• What is being asked
Instruction for the entries below: return the part that opens with the line containing "We suggest following" and closes with the line containing "March 2026 (v1.2.0)", exactly, and no pictures.

• Records provided
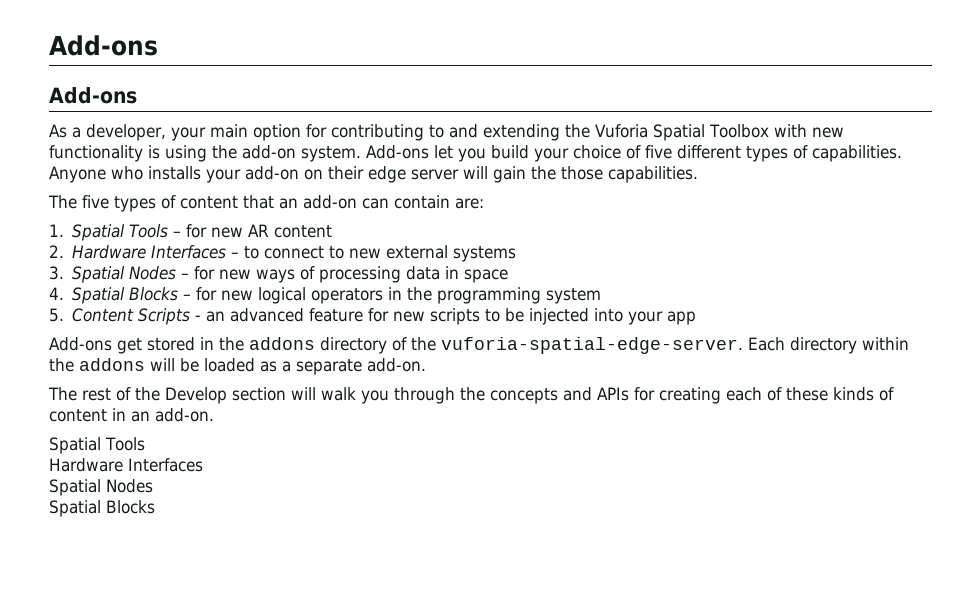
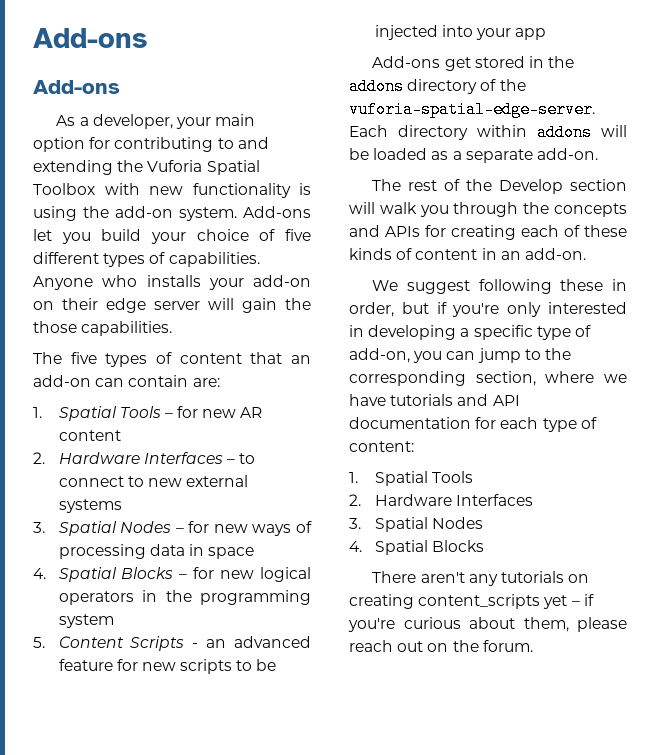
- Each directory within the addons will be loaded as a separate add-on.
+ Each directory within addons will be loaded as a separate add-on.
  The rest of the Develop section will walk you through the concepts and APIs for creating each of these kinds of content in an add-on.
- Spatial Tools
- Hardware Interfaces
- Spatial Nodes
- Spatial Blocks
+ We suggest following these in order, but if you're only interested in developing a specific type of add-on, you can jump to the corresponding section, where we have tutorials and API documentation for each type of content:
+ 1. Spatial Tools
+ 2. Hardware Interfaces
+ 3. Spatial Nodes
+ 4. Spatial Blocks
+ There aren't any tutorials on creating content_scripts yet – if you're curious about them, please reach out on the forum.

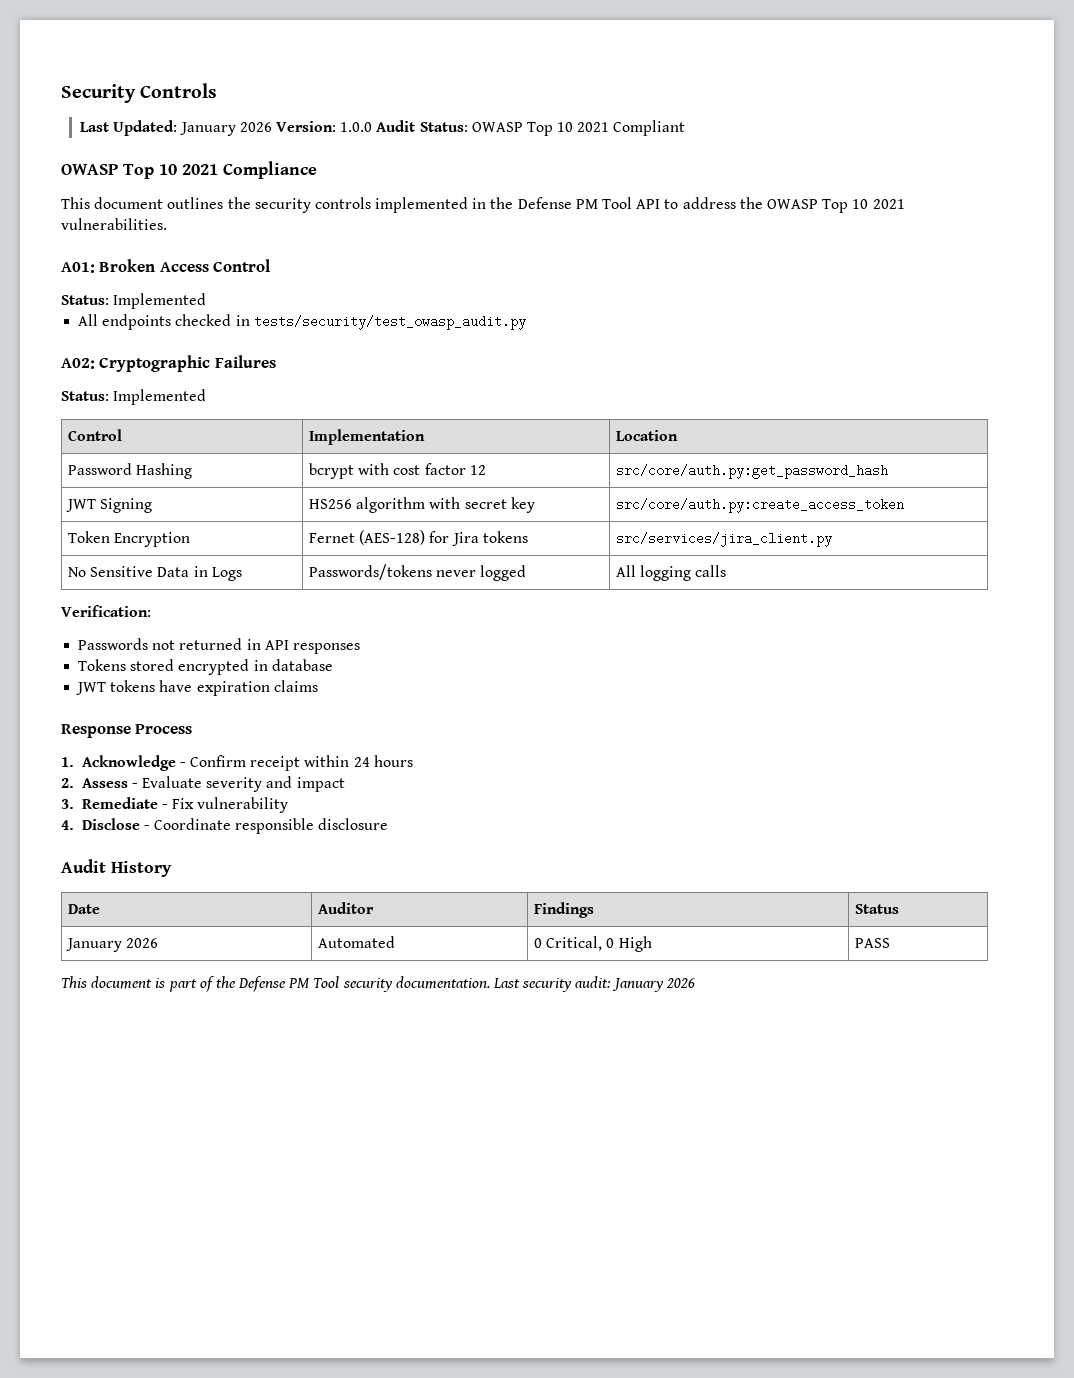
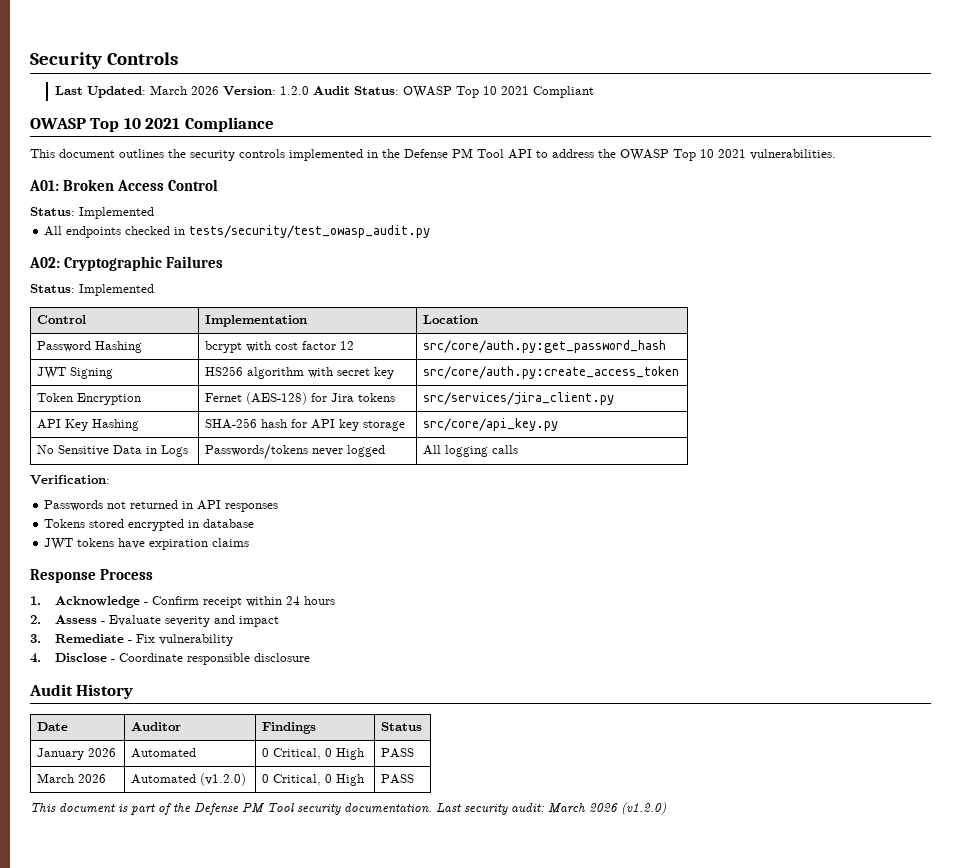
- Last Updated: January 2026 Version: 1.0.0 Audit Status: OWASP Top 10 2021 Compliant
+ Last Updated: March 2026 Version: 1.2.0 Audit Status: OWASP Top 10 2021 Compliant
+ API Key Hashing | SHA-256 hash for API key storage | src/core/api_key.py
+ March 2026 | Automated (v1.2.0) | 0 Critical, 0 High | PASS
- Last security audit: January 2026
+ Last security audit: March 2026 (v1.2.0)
==
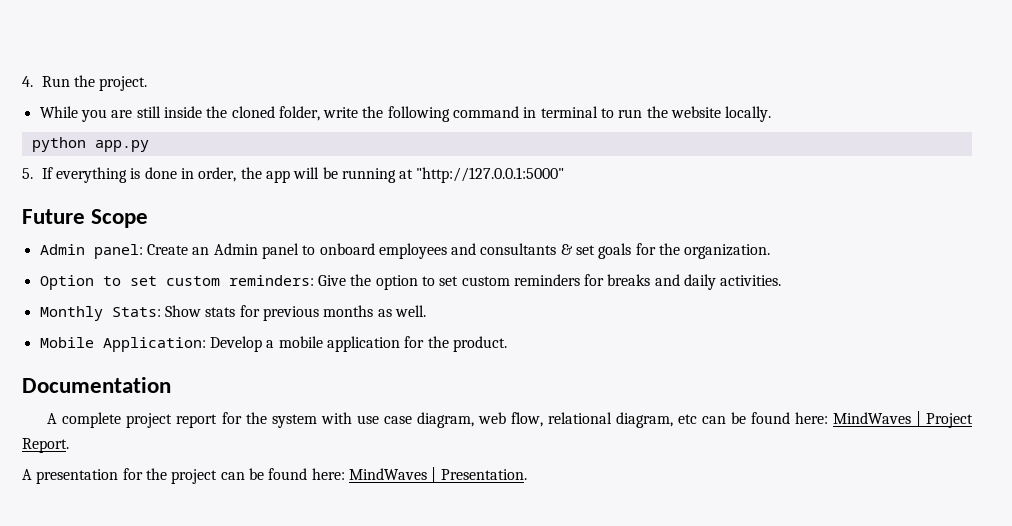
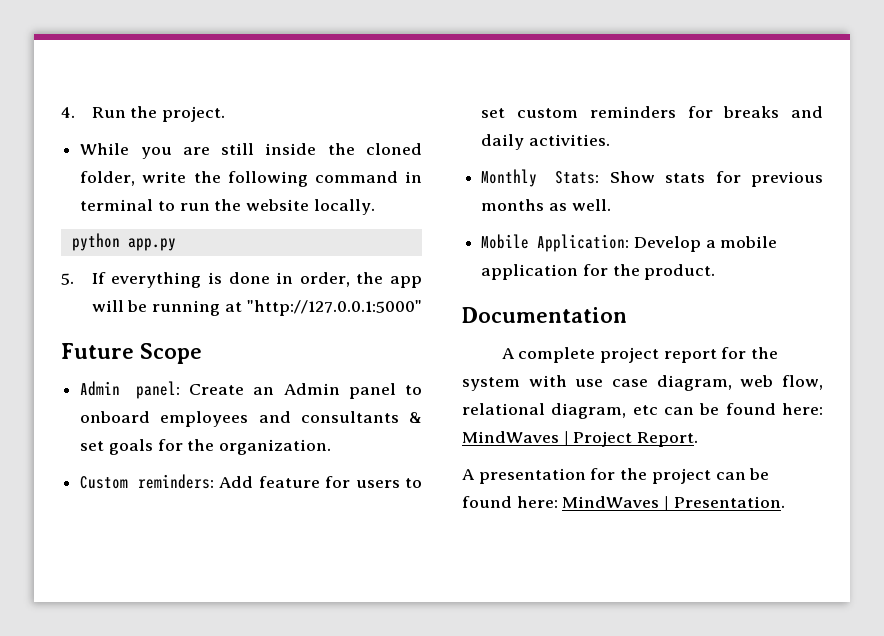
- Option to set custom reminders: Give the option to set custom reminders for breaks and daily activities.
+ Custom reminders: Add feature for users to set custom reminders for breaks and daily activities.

• Problem solution
+ We suggest following these in order, but if you're only interested in developing a specific type of add-on, you can jump to the corresponding section, where we have tutorials and API documentation for each type of content:
+ 1. Spatial Tools
+ 2. Hardware Interfaces
+ 3. Spatial Nodes
+ 4. Spatial Blocks
+ There aren't any tutorials on creating content_scripts yet – if you're curious about them, please reach out on the forum.

- Last Updated: January 2026 Version: 1.0.0 Audit Status: OWASP Top 10 2021 Compliant
+ Last Updated: March 2026 Version: 1.2.0 Audit Status: OWASP Top 10 2021 Compliant
+ API Key Hashing | SHA-256 hash for API key storage | src/core/api_key.py
+ March 2026 | Automated (v1.2.0) | 0 Critical, 0 High | PASS
- Last security audit: January 2026
+ Last security audit: March 2026 (v1.2.0)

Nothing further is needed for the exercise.